Records supplied
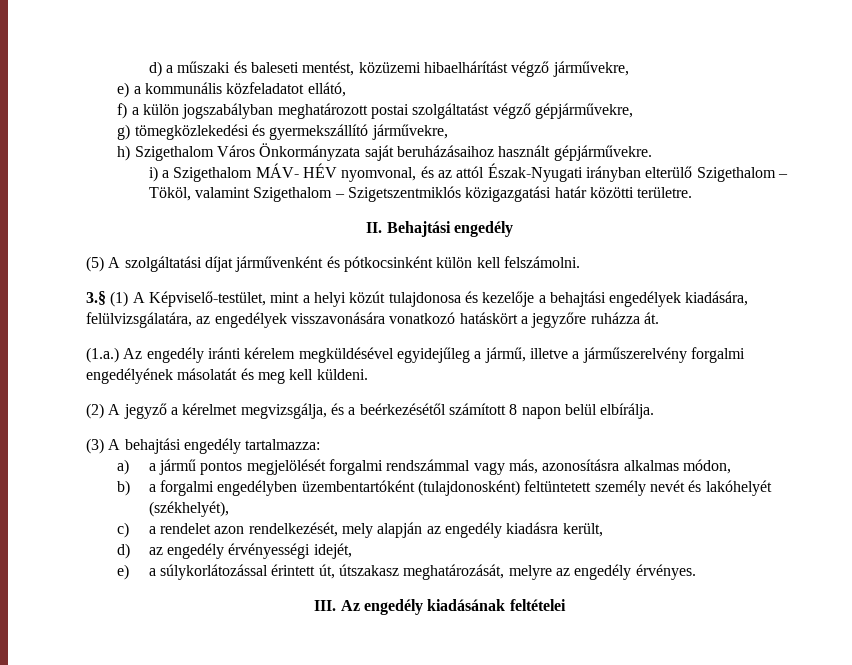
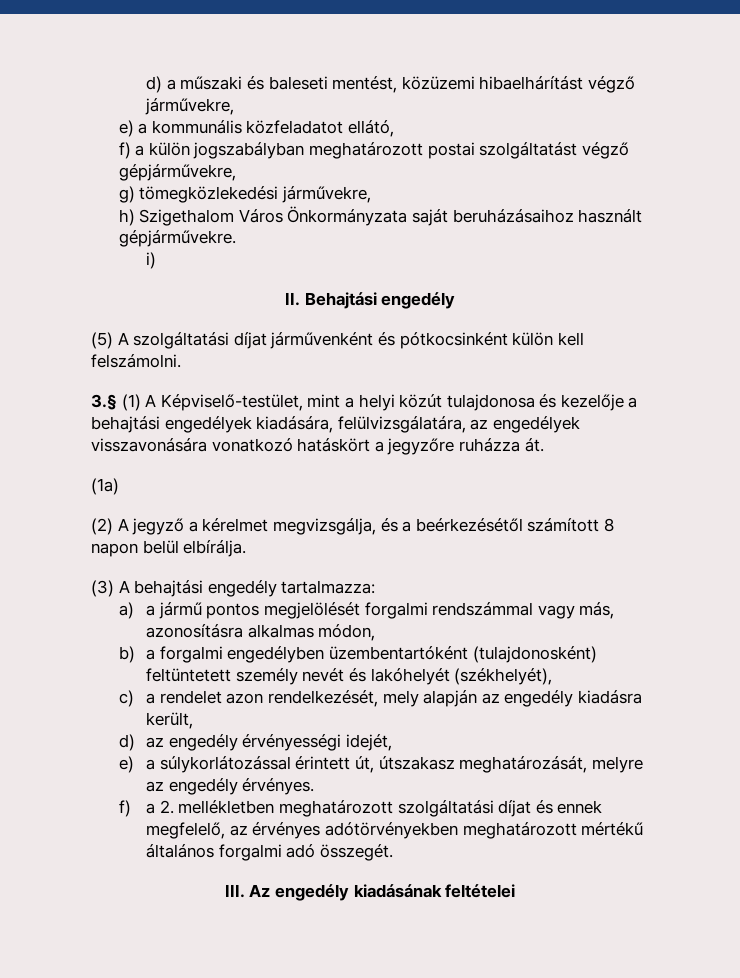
- g) tömegközlekedési és gyermekszállító járművekre,
+ g) tömegközlekedési járművekre,
- i) a Szigethalom MÁV- HÉV nyomvonal, és az attól Észak-Nyugati irányban elterülő Szigethalom – Tököl, valamint Szigethalom – Szigetszentmiklós közigazgatási határ közötti területre.
+ i)
- (1.a.) Az engedély iránti kérelem megküldésével egyidejűleg a jármű, illetve a járműszerelvény forgalmi engedélyének másolatát és meg kell küldeni.
+ (1a)
+ f) a 2. mellékletben meghatározott szolgáltatási díjat és ennek megfelelő, az érvényes adótörvényekben meghatározott mértékű általános forgalmi adó összegét.

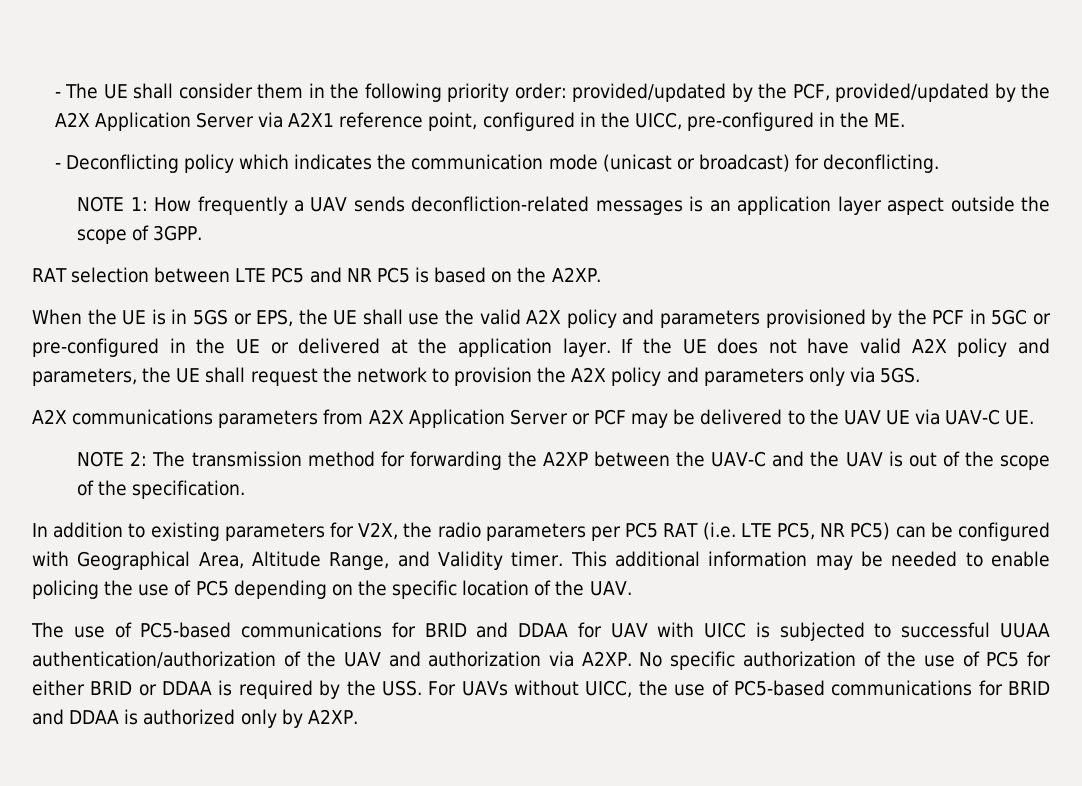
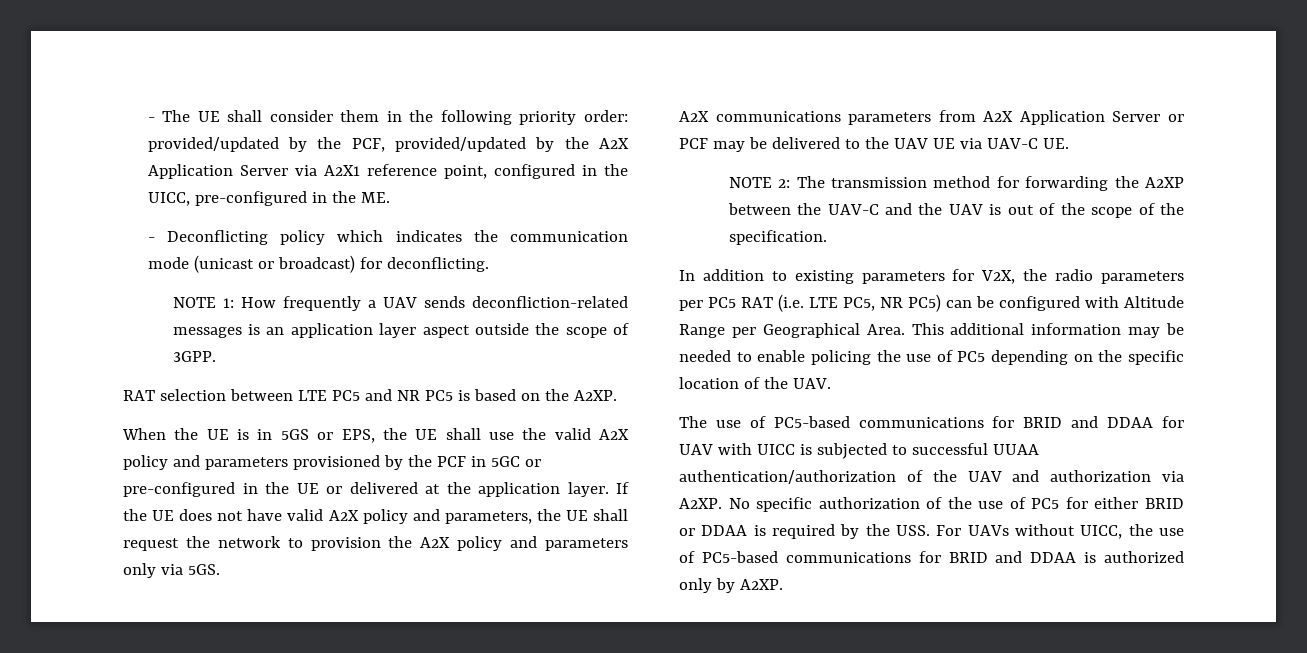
- In addition to existing parameters for V2X, the radio parameters per PC5 RAT (i.e. LTE PC5, NR PC5) can be configured with Geographical Area, Altitude Range, and Validity timer.
+ In addition to existing parameters for V2X, the radio parameters per PC5 RAT (i.e. LTE PC5, NR PC5) can be configured with Altitude Range per Geographical Area.

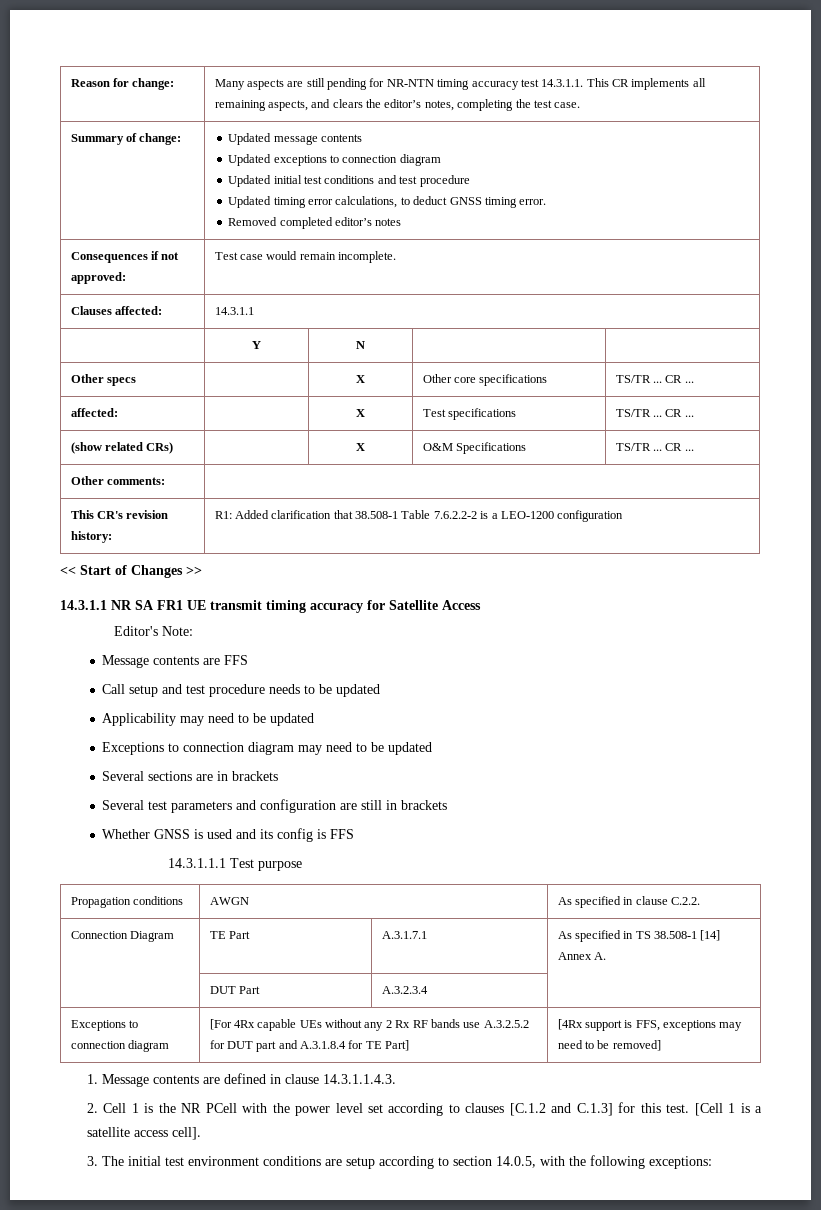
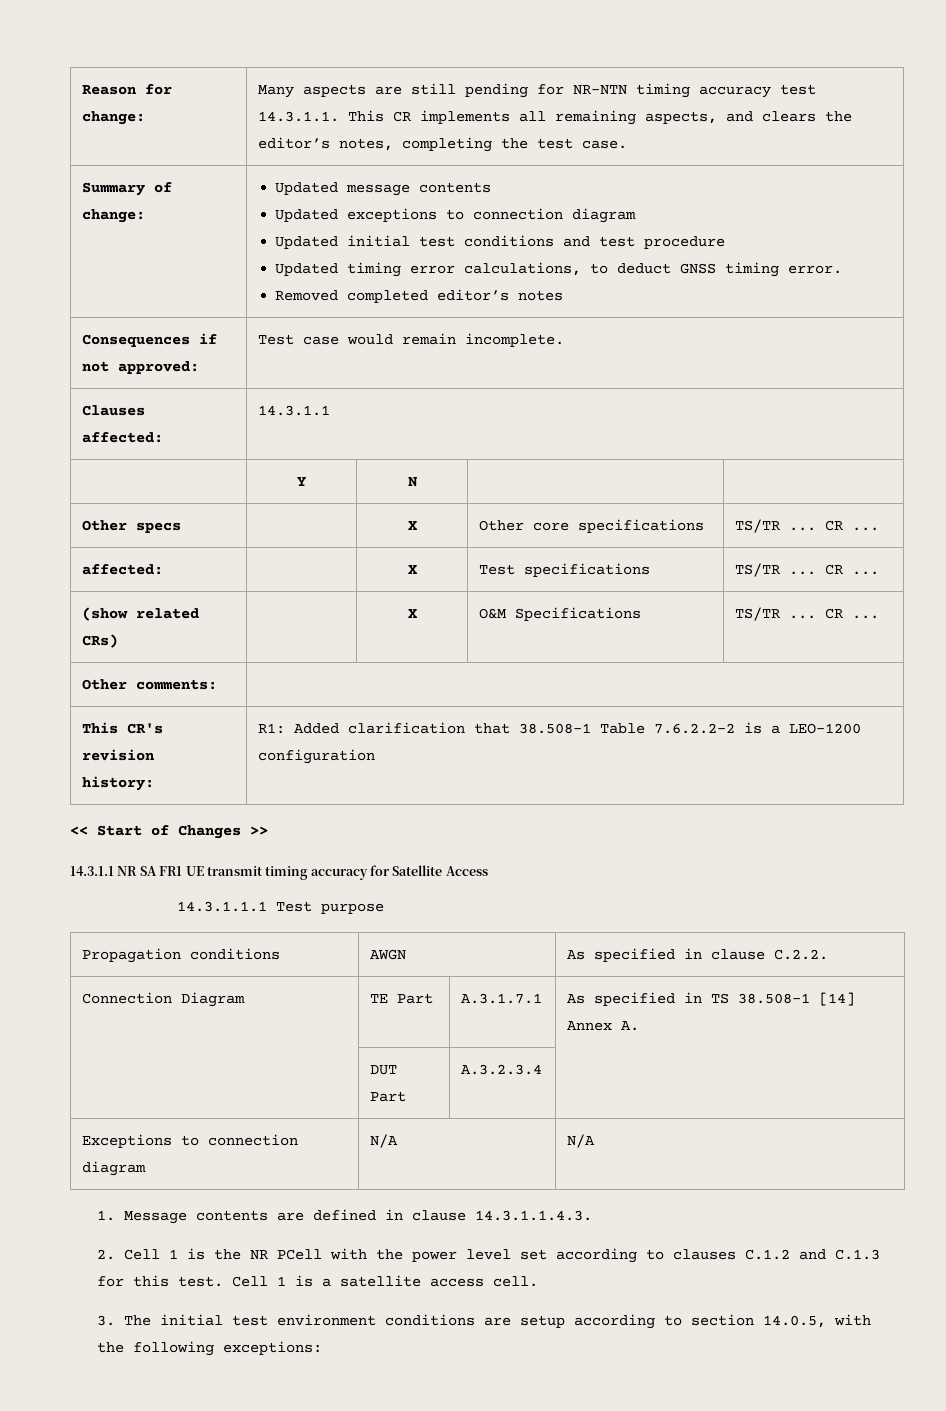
- Editor's Note:
- Message contents are FFS
- Call setup and test procedure needs to be updated
- Applicability may need to be updated
- Exceptions to connection diagram may need to be updated
- Several sections are in brackets
- Several test parameters and configuration are still in brackets
- Whether GNSS is used and its config is FFS
- Exceptions to connection diagram | [For 4Rx capable UEs without any 2 Rx RF bands use A.3.2.5.2 for DUT part and A.3.1.8.4 for TE Part] | [4Rx support is FFS, exceptions may need to be removed]
+ Exceptions to connection diagram | N/A | N/A
- 2. Cell 1 is the NR PCell with the power level set according to clauses [C.1.2 and C.1.3] for this test.
+ 2. Cell 1 is the NR PCell with the power level set according to clauses C.1.2 and C.1.3 for this test.
- [Cell 1 is a satellite access cell].
+ Cell 1 is a satellite access cell.

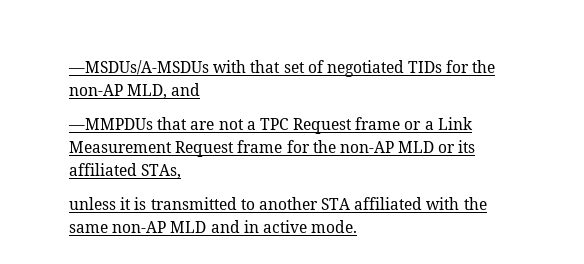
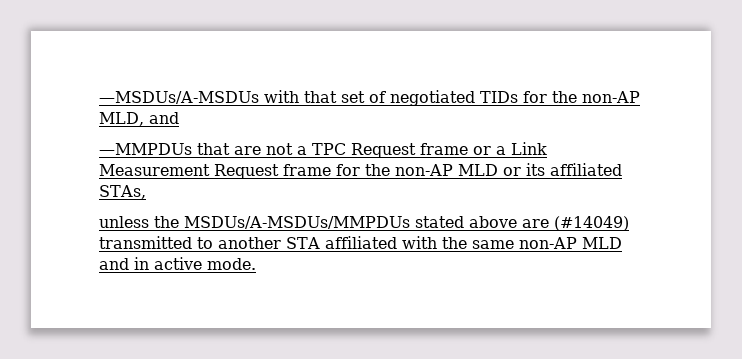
- unless it is transmitted to another STA affiliated with the same non-AP MLD and in active mode.
+ unless the MSDUs/A-MSDUs/MMPDUs stated above are (#14049) transmitted to another STA affiliated with the same non-AP MLD and in active mode.

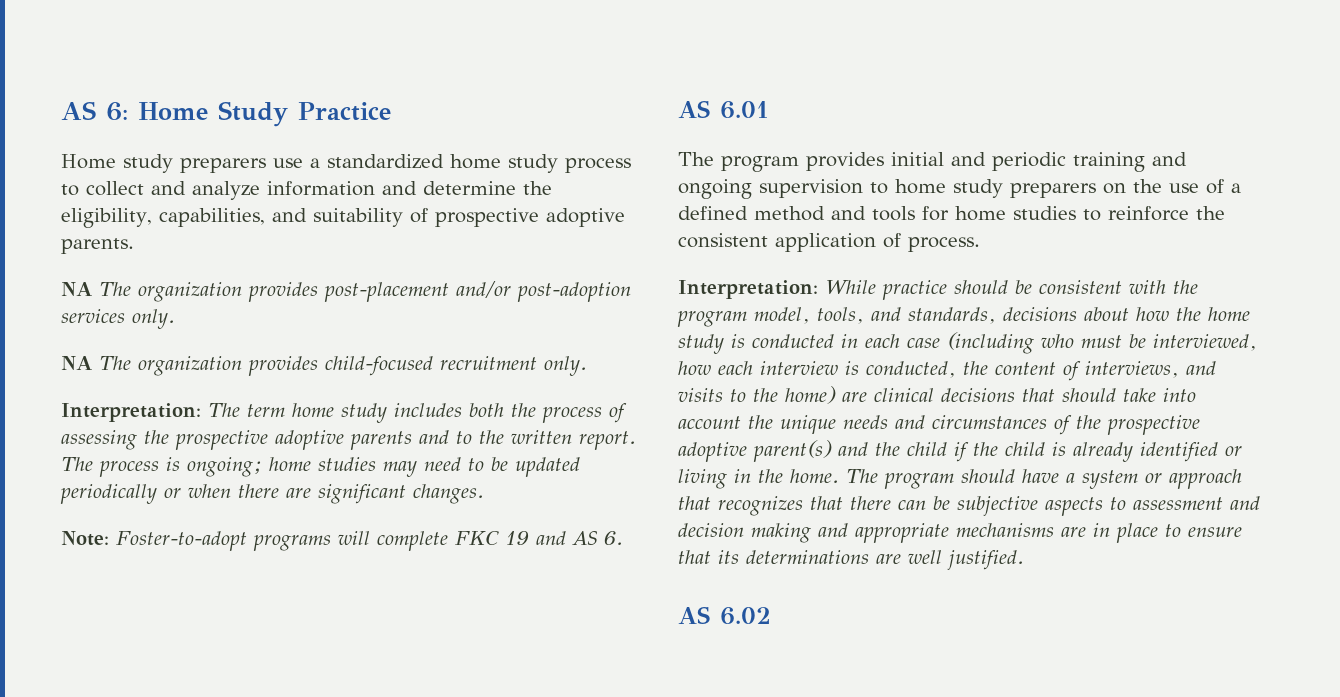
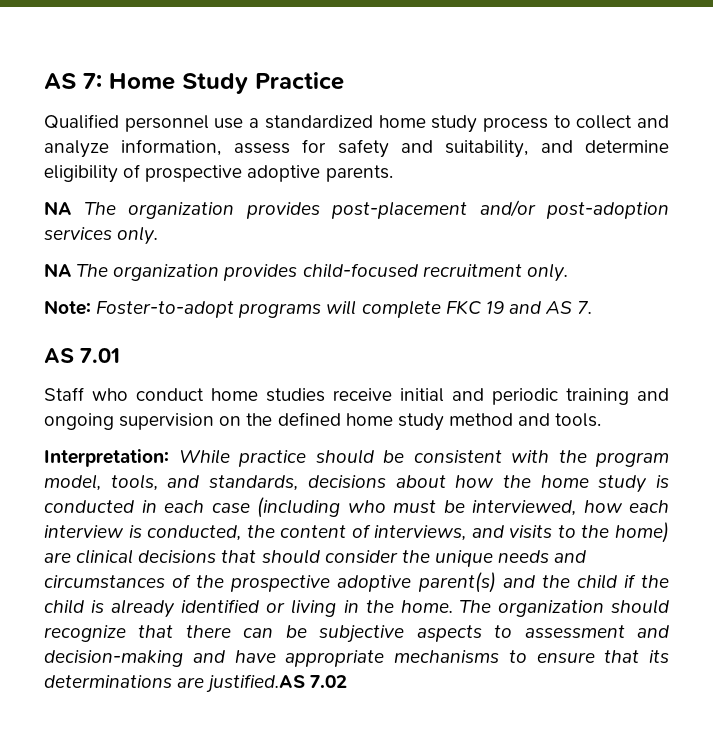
- AS 6: Home Study Practice
+ AS 7: Home Study Practice
- Home study preparers use a standardized home study process to collect and analyze information and determine the eligibility, capabilities, and suitability of prospective adoptive parents.
+ Qualified personnel use a standardized home study process to collect and analyze information, assess for safety and suitability, and determine eligibility of prospective adoptive parents.
- Interpretation: The term home study includes both the process of assessing the prospective adoptive parents and to the written report. The process is ongoing; home studies may need to be updated periodically or when there are significant changes.
- Note: Foster-to-adopt programs will complete FKC 19 and AS 6.
- AS 6.01
- The program provides initial and periodic training and ongoing supervision to home study preparers on the use of a defined method and tools for home studies to reinforce the consistent application of process.
+ Note: Foster-to-adopt programs will complete FKC 19 and AS 7.
+ AS 7.01
+ Staff who conduct home studies receive initial and periodic training and ongoing supervision on the defined home study method and tools.
- While practice should be consistent with the program model, tools, and standards, decisions about how the home study is conducted in each case (including who must be interviewed, how each interview is conducted, the content of interviews, and visits to the home) are clinical decisions that should take into account the unique needs and circumstances of the prospective adoptive parent(s) and the child if the child is already identified or living in the home.
+ While practice should be consistent with the program model, tools, and standards, decisions about how the home study is conducted in each case (including who must be interviewed, how each interview is conducted, the content of interviews, and visits to the home) are clinical decisions that should consider the unique needs and circumstances of the prospective adoptive parent(s) and the child if the child is already identified or living in the home.
- The program should have a system or approach that recognizes that there can be subjective aspects to assessment and decision making and appropriate mechanisms are in place to ensure that its determinations are well justified.
- AS 6.02
+ The organization should recognize that there can be subjective aspects to assessment and decision-making and have appropriate mechanisms to ensure that its determinations are justified.AS 7.02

Exercise objective
The lines from the start of the records above through the line that holds "- Exceptions to connection diagram |" are to be copied exactly, both ends included, and no pictures are to be copied.

Your solution
- g) tömegközlekedési és gyermekszállító járművekre,
+ g) tömegközlekedési járművekre,
- i) a Szigethalom MÁV- HÉV nyomvonal, és az attól Észak-Nyugati irányban elterülő Szigethalom – Tököl, valamint Szigethalom – Szigetszentmiklós közigazgatási határ közötti területre.
+ i)
- (1.a.) Az engedély iránti kérelem megküldésével egyidejűleg a jármű, illetve a járműszerelvény forgalmi engedélyének másolatát és meg kell küldeni.
+ (1a)
+ f) a 2. mellékletben meghatározott szolgáltatási díjat és ennek megfelelő, az érvényes adótörvényekben meghatározott mértékű általános forgalmi adó összegét.

- In addition to existing parameters for V2X, the radio parameters per PC5 RAT (i.e. LTE PC5, NR PC5) can be configured with Geographical Area, Altitude Range, and Validity timer.
+ In addition to existing parameters for V2X, the radio parameters per PC5 RAT (i.e. LTE PC5, NR PC5) can be configured with Altitude Range per Geographical Area.

- Editor's Note:
- Message contents are FFS
- Call setup and test procedure needs to be updated
- Applicability may need to be updated
- Exceptions to connection diagram may need to be updated
- Several sections are in brackets
- Several test parameters and configuration are still in brackets
- Whether GNSS is used and its config is FFS
- Exceptions to connection diagram | [For 4Rx capable UEs without any 2 Rx RF bands use A.3.2.5.2 for DUT part and A.3.1.8.4 for TE Part] | [4Rx support is FFS, exceptions may need to be removed]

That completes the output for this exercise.